The Washington Post reviewed Newt Gingrich and Terry Maple’s "A Contract for the Earth" on Sunday, but Post "national environmental reporter" Juliet Eilperin was torn. On one hand, she wanted to say that even the Republicans recognize and bow before the Global Warming Threat. On the other hand, she simply had to mock the idea that private-sector solutions would help rather than stringent government mandates: "This is no revolutionary manifesto. It's Gingrich as Smokey the Bear, rather than as the provocateur he used to play on the national stage." The Post illustrated the sentence with a graphic that crudely pasted a picture of Gingrich’s face on a Smokey Bear painting.
Ultimately, in the review's final paragraph, Eilperin dismissed the book as "greenwash," resembling a "corporate advertisement" from an op-ed page, designed for public relations rather than actual solutions:
To show the value of what they call "business partnerships on behalf of the environment," the authors describe how the Nature Conservancy, Conservation International and the Wildlife Conservation Society have made common cause with such corporate entities as Wal-Mart and McDonald's. As a result, much of the book reads like the kind of corporate advertisement that appears on newspaper op-ed pages. Gingrich and Maple contend that the private sector, not government, holds the answers to the globe's biggest problems. The question is whether people in places such as Bangladesh can afford to wait and see if they're right.

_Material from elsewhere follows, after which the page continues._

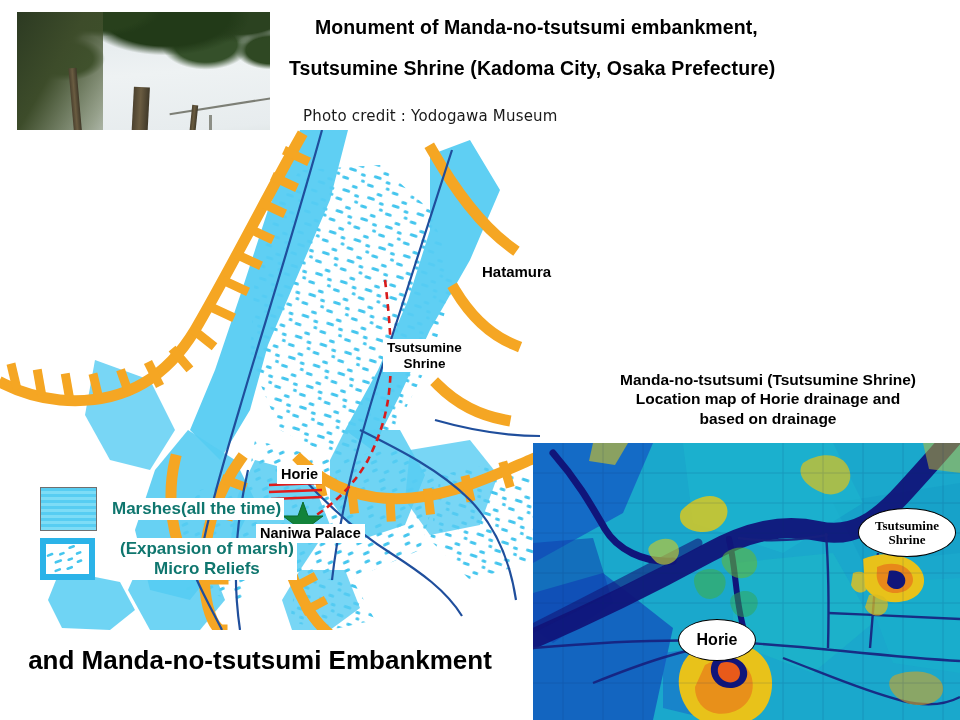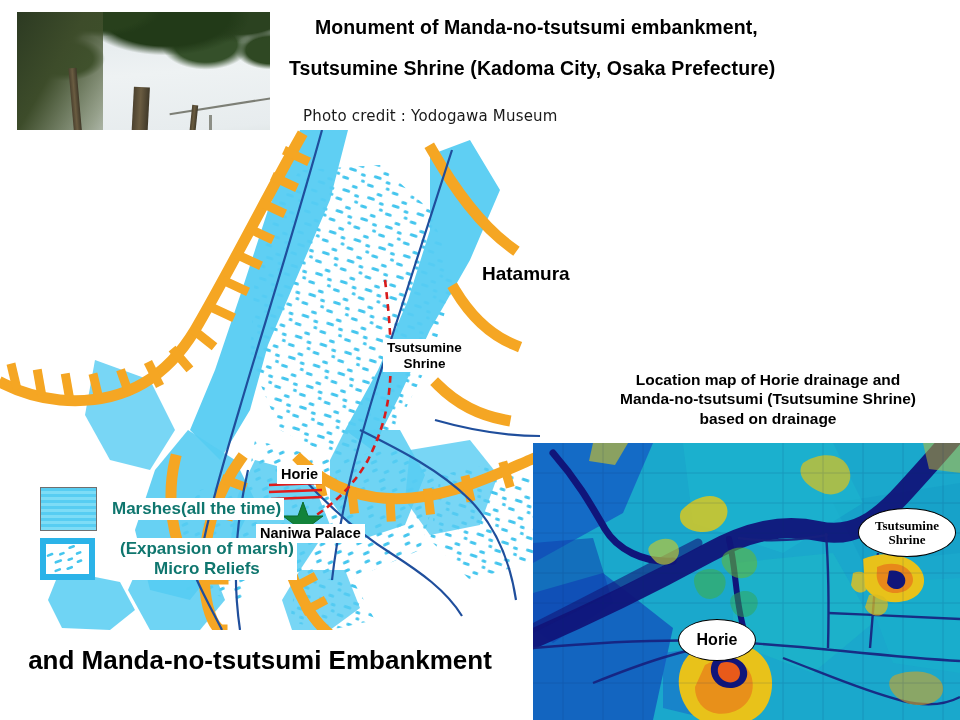"Hatamura" .mb-hatamura { font-size: 19px -> 15px }
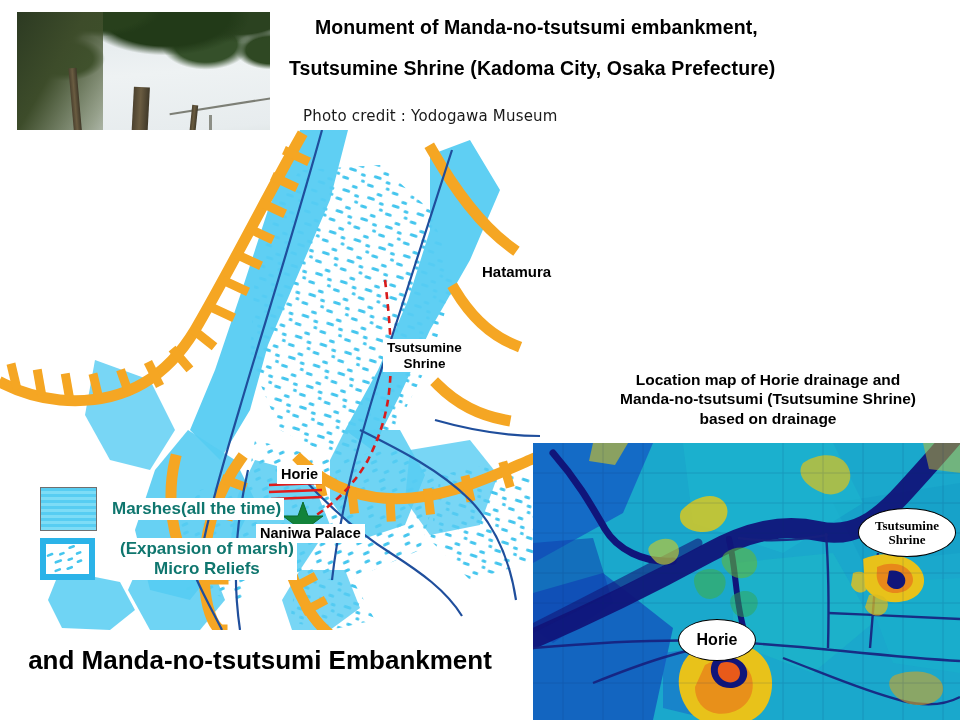"Location map of Horie drainage" div { order: before "Manda-no-tsutsumi (Tsutsumine Shrine)" -> after "Manda-no-tsutsumi (Tsutsumine Shrine)" }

Here’s the "even Republicans see doom around the corner" paragraph:
The fact that a Republican politician and a zoo executive have co-authored a book extolling the virtues of "mainstream environmentalism," warning of dangerous climate change and hailing the Endangered Species Act as a "success story" underscores how much the green debate has shifted. Just a few years ago many Republicans dismissed global warming as a figment of liberals' imagination; now President Bush blames human activities for the rising temperatures, melting glaciers and more acidic seas that scientists have documented around the globe.
But Eilperin found it "strains credulity" to hold Presidents Bush and Clinton as equally negligent on the environment, when every liberal reporter knows that Clinton was much more willing to impose government restrictions and mandates than Bush:
Gingrich and Maple acknowledge that addressing the current state of the planet will not be easy. "We learned quickly that green is good," they write, "but we've been slow to learn that green is also hard." Yet they gloss over some of the toughest questions facing international policymakers today, and they compare the environmental records of Bush and former President Bill Clinton in a way that strains credulity.
Calling the country's leadership on the environment "timid and restrained," they write that during both the Clinton and Bush administrations, "there were platitudes and a few praiseworthy achievements, but neither president succeeded in significantly advancing environmental policy." The book praises Bush twice for declaring the Northwest Hawaiian Islands a national monument (Gingrich personally pushed to protect that marine biodiversity hotspot), while saying nothing about the policies of the current administration that have so infuriated environmentalists, such as its efforts to reinterpret longstanding laws to give logging, mining and petroleum companies greater access to public lands and resources. Clinton's many national monument designations -- along with his efforts to keep national forests free of roads, revive international climate talks and tighten national air pollution standards -- go unmentioned.